L'Assemblée nationale a adopté à l'unanimité, ce mardi 28 mai, une proposition de loi visant à abroger le Code noir, ce texte juridique promulgué en 1685 par Louis XIV qui régissait l'esclavage dans les colonies françaises. Cette décision historique, saluée par l'ensemble des groupes parlementaires, marque une étape importante dans le travail de mémoire et de reconnaissance des crimes de l'esclavage colonial.
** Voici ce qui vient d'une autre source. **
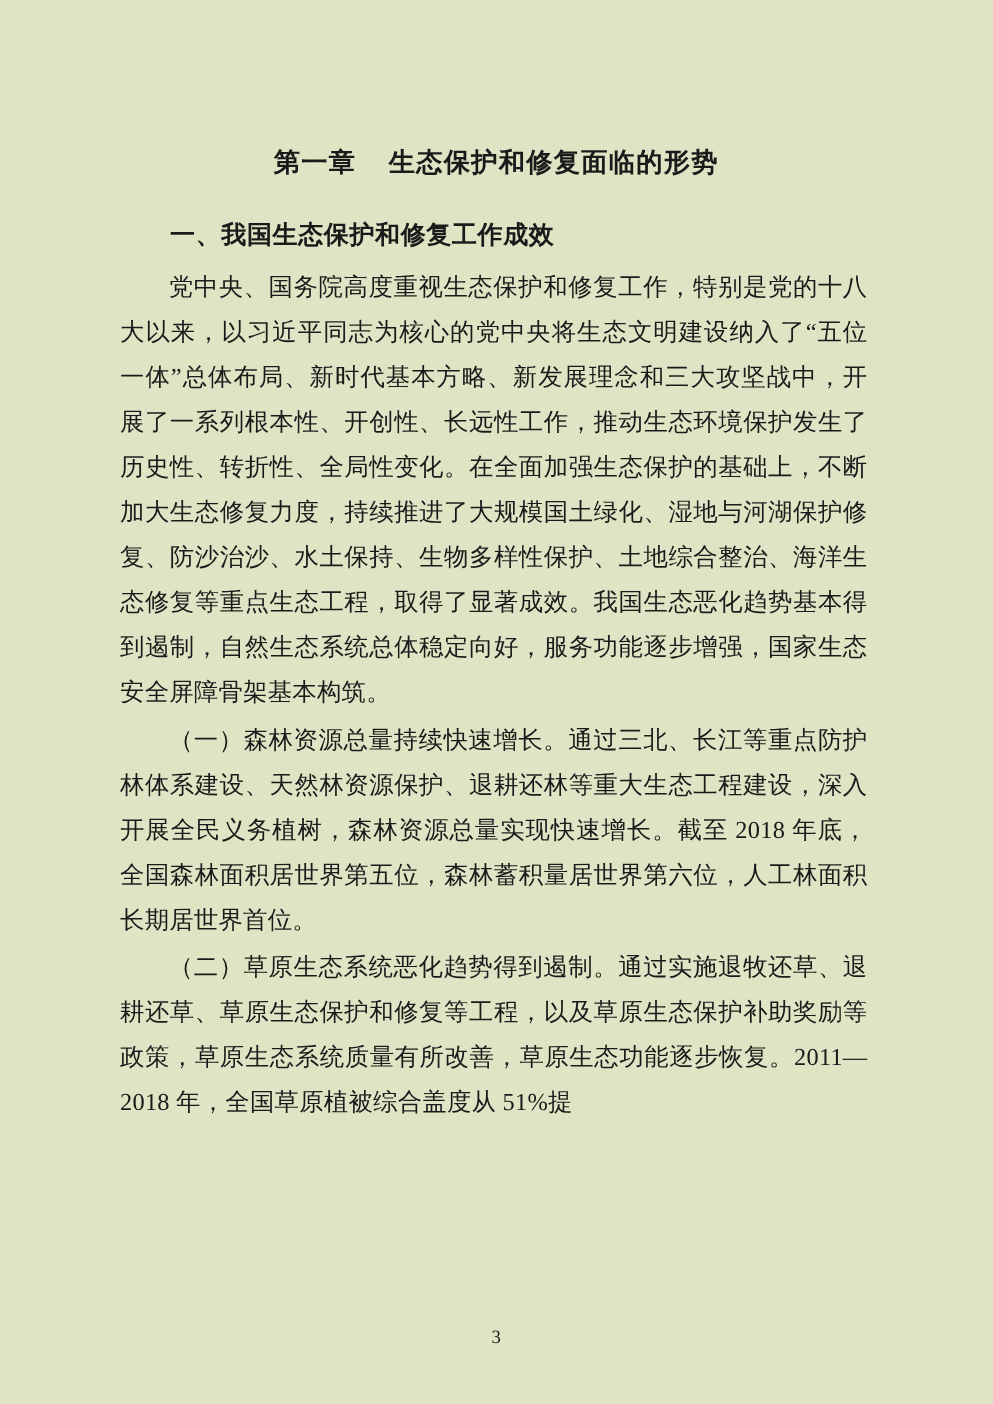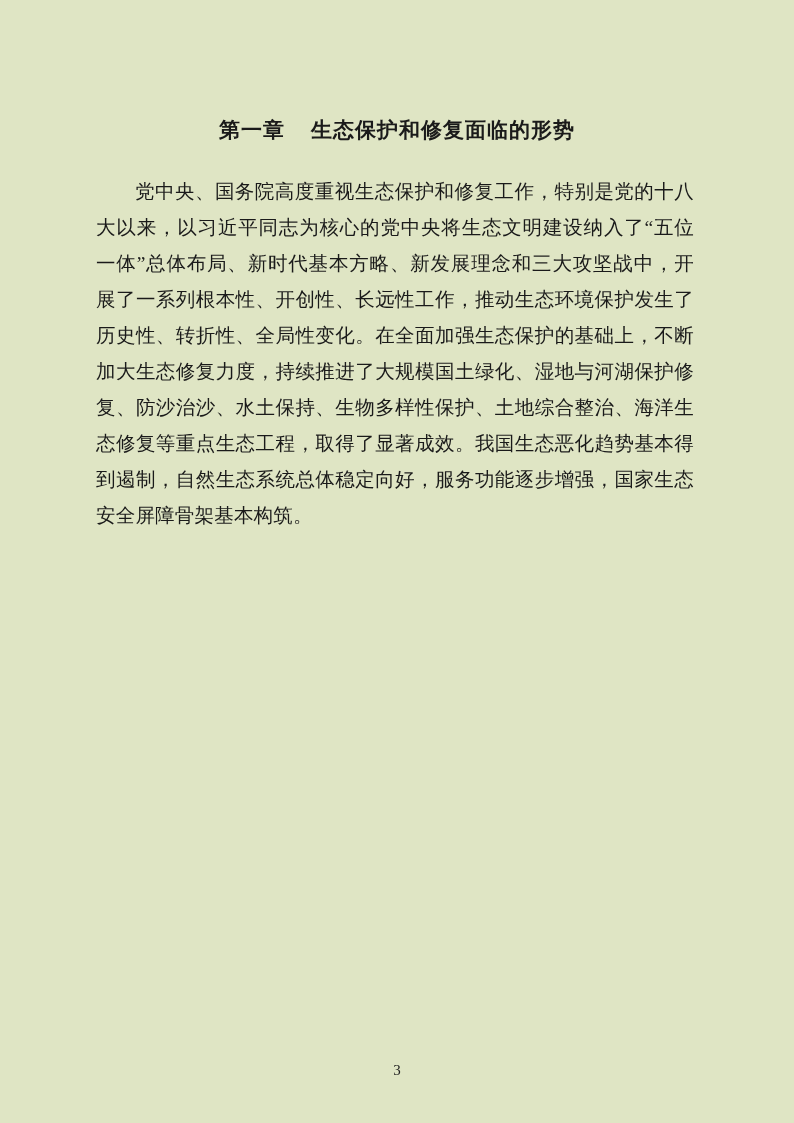--- a/index.html
+++ b/index.html
@@ -66,18 +66,21 @@
 </style>
 </head>
 <body>
 
 <div class="page">
 
   <div class="chapter-title">
     <span>第一章</span><span class="gap"></span><span>生态保护和修复面临的形势</span>
   </div>
 
+  <div class="section-heading">一、我国生态保护和修复工作成效</div>
 
   <p class="body-text">党中央、国务院高度重视生态保护和修复工作，特别是党的十八大以来，以习近平同志为核心的党中央将生态文明建设纳入了“五位一体”总体布局、新时代基本方略、新发展理念和三大攻坚战中，开展了一系列根本性、开创性、长远性工作，推动生态环境保护发生了历史性、转折性、全局性变化。在全面加强生态保护的基础上，不断加大生态修复力度，持续推进了大规模国土绿化、湿地与河湖保护修复、防沙治沙、水土保持、生物多样性保护、土地综合整治、海洋生态修复等重点生态工程，取得了显著成效。我国生态恶化趋势基本得到遏制，自然生态系统总体稳定向好，服务功能逐步增强，国家生态安全屏障骨架基本构筑。</p>
+  <p class="body-text">（一）森林资源总量持续快速增长。通过三北、长江等重点防护林体系建设、天然林资源保护、退耕还林等重大生态工程建设，深入开展全民义务植树，森林资源总量实现快速增长。截至 2018 年底，全国森林面积居世界第五位，森林蓄积量居世界第六位，人工林面积长期居世界首位。</p>
+  <p class="body-text">（二）草原生态系统恶化趋势得到遏制。通过实施退牧还草、退耕还草、草原生态保护和修复等工程，以及草原生态保护补助奖励等政策，草原生态系统质量有所改善，草原生态功能逐步恢复。2011—2018 年，全国草原植被综合盖度从 51%提</p>
 
 </div>
 
 <div class="page-number">3</div>
 
 </body></html>

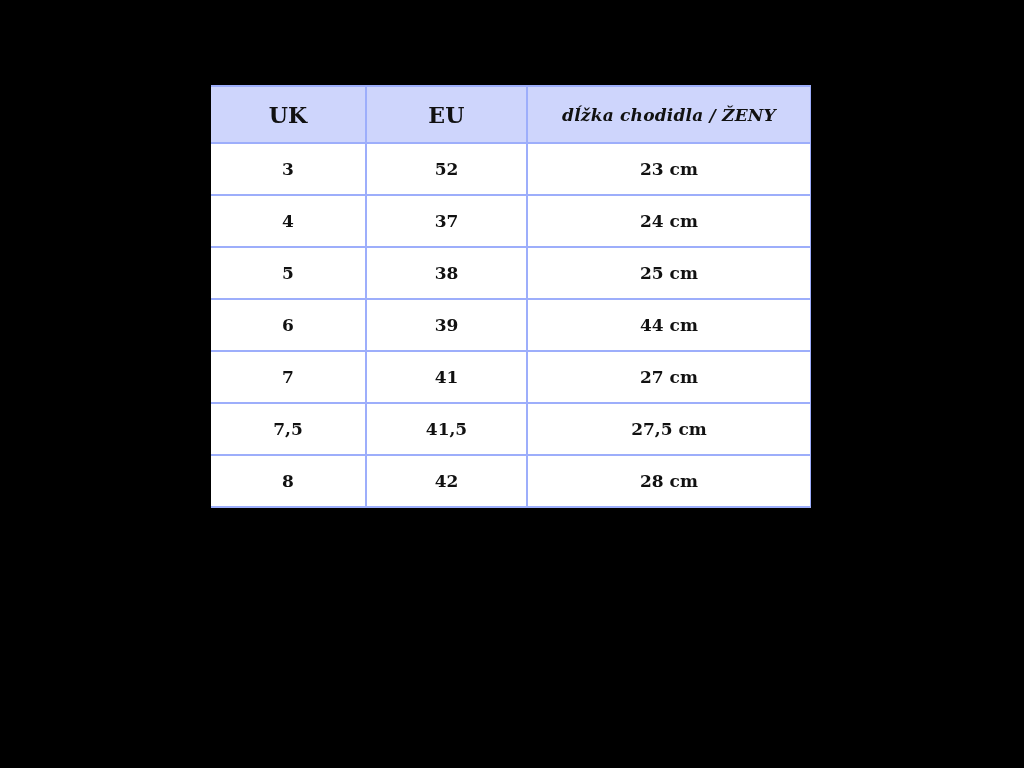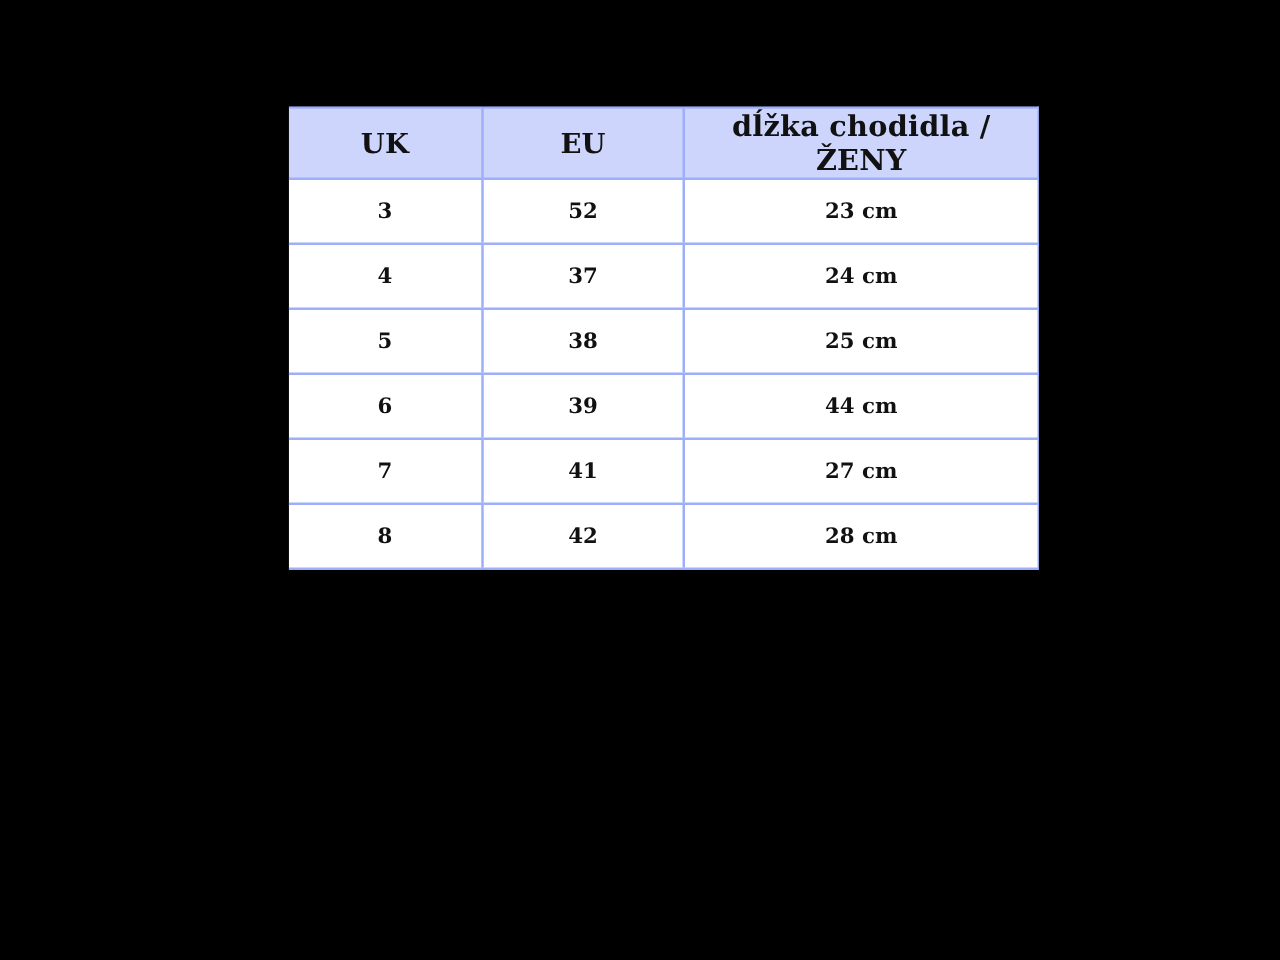--- a/index.html
+++ b/index.html
@@ -26,21 +26,20 @@
   }
 
   
   #size-table-wrap {
     position: absolute;
     left: 211px;
     top: 85px;
     width: 600px;
     height: 601px;   
     overflow: hidden;
-    margin-left: 20px;
   }
 
   table.size-table {
     border-collapse: collapse;
     table-layout: fixed;
     width: 600px;
     border-spacing: 0;
   }
 
   table.size-table col.col-uk  { width: 155px; }
@@ -73,21 +72,22 @@
   }
 
   table.size-table thead th {
     background: #CED5FC;
     height: 55px;
     font-size: 22px;
     font-weight: bold;
     letter-spacing: 0.2px;
   }
   table.size-table thead th.head-len {
-    font-size: 23px;
+    font-size: 17px;
+    font-style: italic;
   }
 
   table.size-table tbody td {
     height: 50px;
     font-size: 17px;
     font-weight: bold;
   }
 </style>
 </head>
 <body>
@@ -128,20 +128,25 @@
             <td>6</td>
             <td>39</td>
             <td>44 cm</td>
           </tr>
           <tr>
             <td>7</td>
             <td>41</td>
             <td>27 cm</td>
           </tr>
           <tr>
+            <td>7,5</td>
+            <td>41,5</td>
+            <td>27,5 cm</td>
+          </tr>
+          <tr>
             <td>8</td>
             <td>42</td>
             <td>28 cm</td>
           </tr>
         </tbody>
     </table>
   </div>
 
 </div>
 

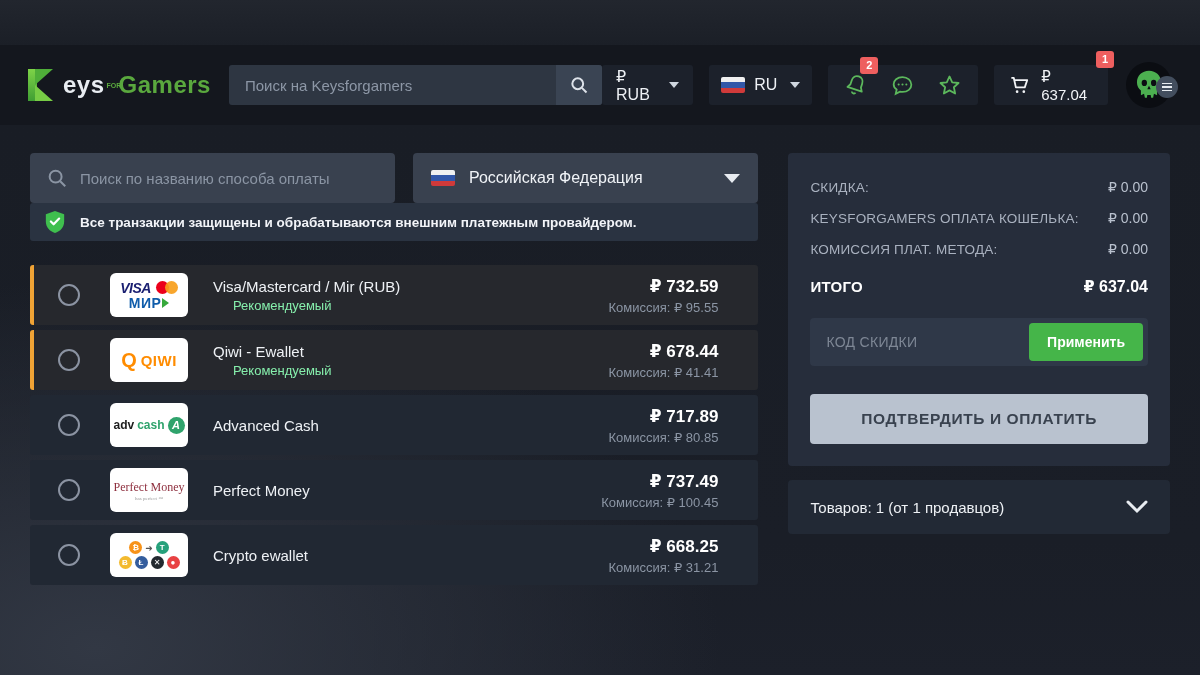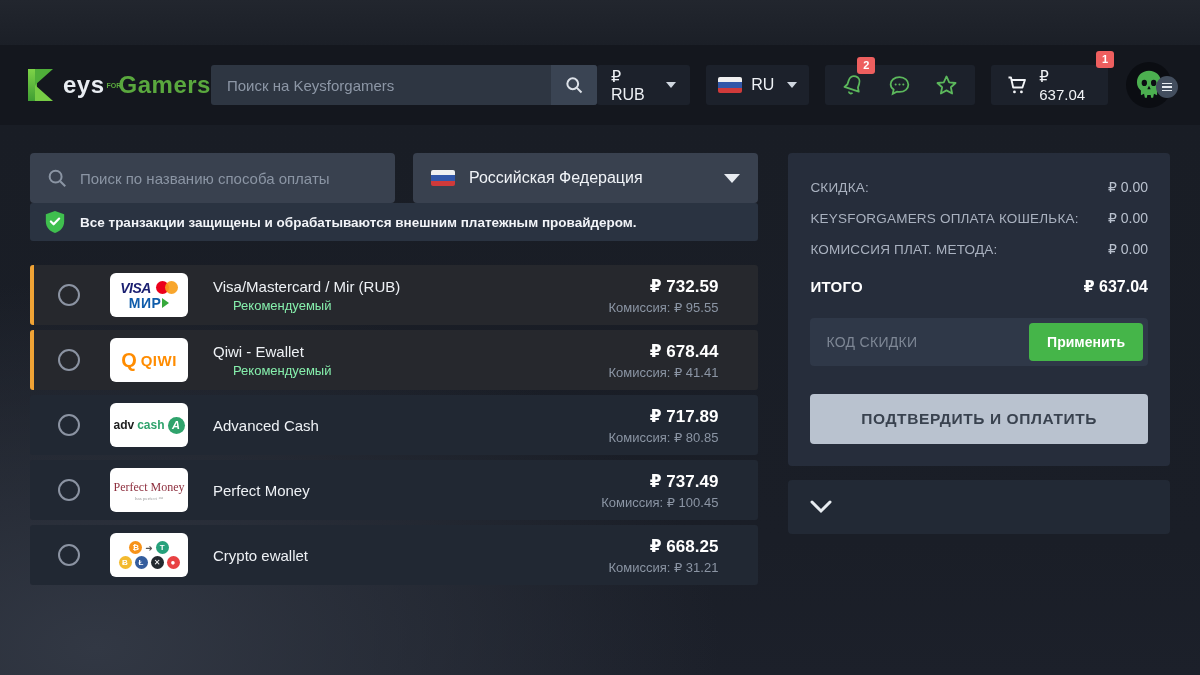--- a/index.html
+++ b/index.html
@@ -17,21 +17,21 @@
   .topstrip { height:45px; background:linear-gradient(180deg,#22262e,#1b1f27); }
   .header { height:80px; background:#14171e; display:flex; align-items:center; padding:0 28px; }
   .logo { display:flex; align-items:center; gap:2px; flex:0 0 auto; cursor:pointer; }
   .logo-k { width:30px; height:32px; position:relative; margin-right:3px; }
   .logo-k .bar { position:absolute; left:0; top:0; width:9px; height:32px; background:linear-gradient(180deg,#7ed348,#3f9e33); }
   .logo-k .arm-t { position:absolute; left:7px; top:0; width:0; height:0; border-left:18px solid #5cbb3e; border-top:16px solid transparent; transform:skewY(0deg); border-left-color:#4fae39; border-top:0; border-bottom:16px solid transparent; }
   .logo-k .arm-b { position:absolute; left:7px; top:16px; width:0; height:0; border-left:18px solid #77cc45; border-bottom:0; border-top:16px solid transparent; }
   .logo-eys { color:#e9edf2; font-weight:bold; font-size:24px; letter-spacing:0.5px; }
   .logo-for { color:#5aa83e; font-size:7px; font-weight:bold; width:10px; line-height:7px; text-transform:uppercase; }
   .logo-gamers { color:#5aa83e; font-weight:bold; font-size:24px; letter-spacing:0.5px; }
-  .hsearch { width:416px; height:40px; background:#2e3642; border-radius:3px; display:flex; align-items:center; overflow:hidden; }
+  .hsearch { margin-left:18px; width:416px; height:40px; background:#2e3642; border-radius:3px; display:flex; align-items:center; overflow:hidden; }
   .hsearch input { flex:1; background:transparent; border:none; outline:none; color:#cfd6df; font-size:15px; padding:0 16px; font-family:inherit; }
   .hsearch input::placeholder { color:#8d97a6; }
   .hsearch .sbtn { width:46px; height:40px; background:#3a4453; display:flex; align-items:center; justify-content:center; cursor:pointer; }
   .hspacer { flex:1; }
   .hbox { height:40px; background:#1c212b; border-radius:3px; display:flex; align-items:center; cursor:pointer; }
   .lang { padding:0 12px; gap:9px; margin-right:16px; }
   .curr { padding:0 14px; gap:8px; margin-right:16px; }
   .flag { width:24px; height:16px; border-radius:2px; overflow:hidden; display:block; flex:0 0 auto; }
   .flag div { height:33.33%; } .flag .w{background:#f0f0f0;} .flag .b{background:#3257a8;} .flag .r{background:#d03a3a;}
   .hbox .lbl { color:#eef1f5; font-size:16px; }
@@ -361,19 +361,20 @@
           <span class="tv">₽ 637.04</span>
         </div>
         <div class="discount">
           <input type="text" placeholder="КОД СКИДКИ" style="">
           <button class="applybtn">Применить</button>
         </div>
         <button class="confirmbtn">ПОДТВЕРДИТЬ И ОПЛАТИТЬ</button>
       </div>
 
       <div class="products">
+        <span class="pl">Товаров: 1 (от 1 продавцов)</span>
         <svg width="22" height="14" viewBox="0 0 22 14" fill="none" stroke="#e8ecf1" stroke-width="3" stroke-linecap="round">
             <polyline points="2,2 11,11 20,2"></polyline>
           </svg>
       </div>
     </div>
   </div>
 </div>
 
 </body></html>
Un texte fondateur de l'esclavage
Le Code noir, officiellement intitulé « Édit du roi sur les esclaves des îles de l'Amérique », fut l'un des premiers textes à codifier l'esclavage. Il définissait le statut des esclaves, les punitions corporelles, et interdisait notamment le mariage entre esclaves sans consentement du maître. Bien que plusieurs de ses dispositions aient été abrogées au fil du temps, notamment avec l'abolition de l'esclavage en 1848, le Code noir restait symboliquement en vigueur.
La proposition de loi, portée par le député Jean-Marc Germain (Génération.s) et cosignée par des élus de plusieurs groupes, visait à « mettre fin à cette survivance juridique indigne ». En commission, le texte a été adopté à l'unanimité, et le vote dans l'hémicycle a confirmé cette position.
Un vote unanime et solennel
Le vote a eu lieu en présence de plusieurs personnalités, dont des représentants d'associations mémorielles et des descendants d'esclaves. La présidente de l'Assemblée, Yaël Braun-Pivet, a salué « un moment d'histoire et de justice ». De nombreux députés ont pris la parole pour souligner l'importance de ce geste, tout en reconnaissant que l'abrogation du Code noir ne suffit pas à réparer les siècles de souffrance.
Le député Jean-Marc Germain a déclaré : « Ce texte est une tache dans notre histoire. L'abroger, c'est reconnaître la barbarie de l'esclavage et la nécessité de poursuivre le travail de mémoire. » La ministre déléguée à la Mémoire et aux Anciens Combattants, Patricia Mirallès, a également salué « un acte fort de la République ».
Une portée symbolique et pédagogique
L'abrogation du Code noir s'inscrit dans une série d'initiatives visant à reconnaître les crimes de l'esclavage. En 2001, la loi Taubira avait reconnu la traite négrière et l'esclavage comme crimes contre l'humanité. En 2018, la France avait restitué des objets d'art au Bénin. Ce nouveau geste est perçu comme un pas supplémentaire.
Les historiens soulignent que le Code noir a servi de base à d'autres législations esclavagistes dans le monde. Son abrogation envoie un signal fort, notamment aux anciennes colonies françaises. Pour l'historien Marcel Dorigny, « c'est un travail de reconnaissance globale qui est accompli. Il ne s'agit pas seulement d'un symbole, mais d'un acte juridique qui efface un texte infâme de notre droit ».
Les réactions politiques
À droite, le député LR Eric Ciotti a salué « un geste nécessaire », tout en appelant à ne pas tomber dans la repentance. À gauche, la députée LFI Mathilde Panot a estimé que « l'abrogation est une victoire, mais il faut aller plus loin en matière de réparations ». Le Rassemblement national s'est abstenu, considérant que le texte était « anachronique ».
Les associations antiracistes et mémorielles ont salué la décision. Le Collectif des Fils et Filles d'Africains Déportés a déclaré : « C'est une reconnaissance de nos souffrances, mais le combat continue pour la justice réparatrice. »
Un texte définitivement abrogé
Avec ce vote, le Code noir est officiellement retiré de l'ordre juridique français. Le texte doit encore être promulgué par le président de la République, mais il ne fait aucun doute que cette étape sera franchie. Cette abrogation met fin à plus de trois siècles de présence du Code noir dans le droit français, même si ses effets concrets avaient disparu depuis longtemps.
Ce vote unanime montre que la reconnaissance des crimes de l'esclavage fait consensus au sein de la classe politique française. Il ouvre la voie à d'autres réflexions sur la mémoire coloniale et les réparations, un sujet encore sensible dans l'opinion publique.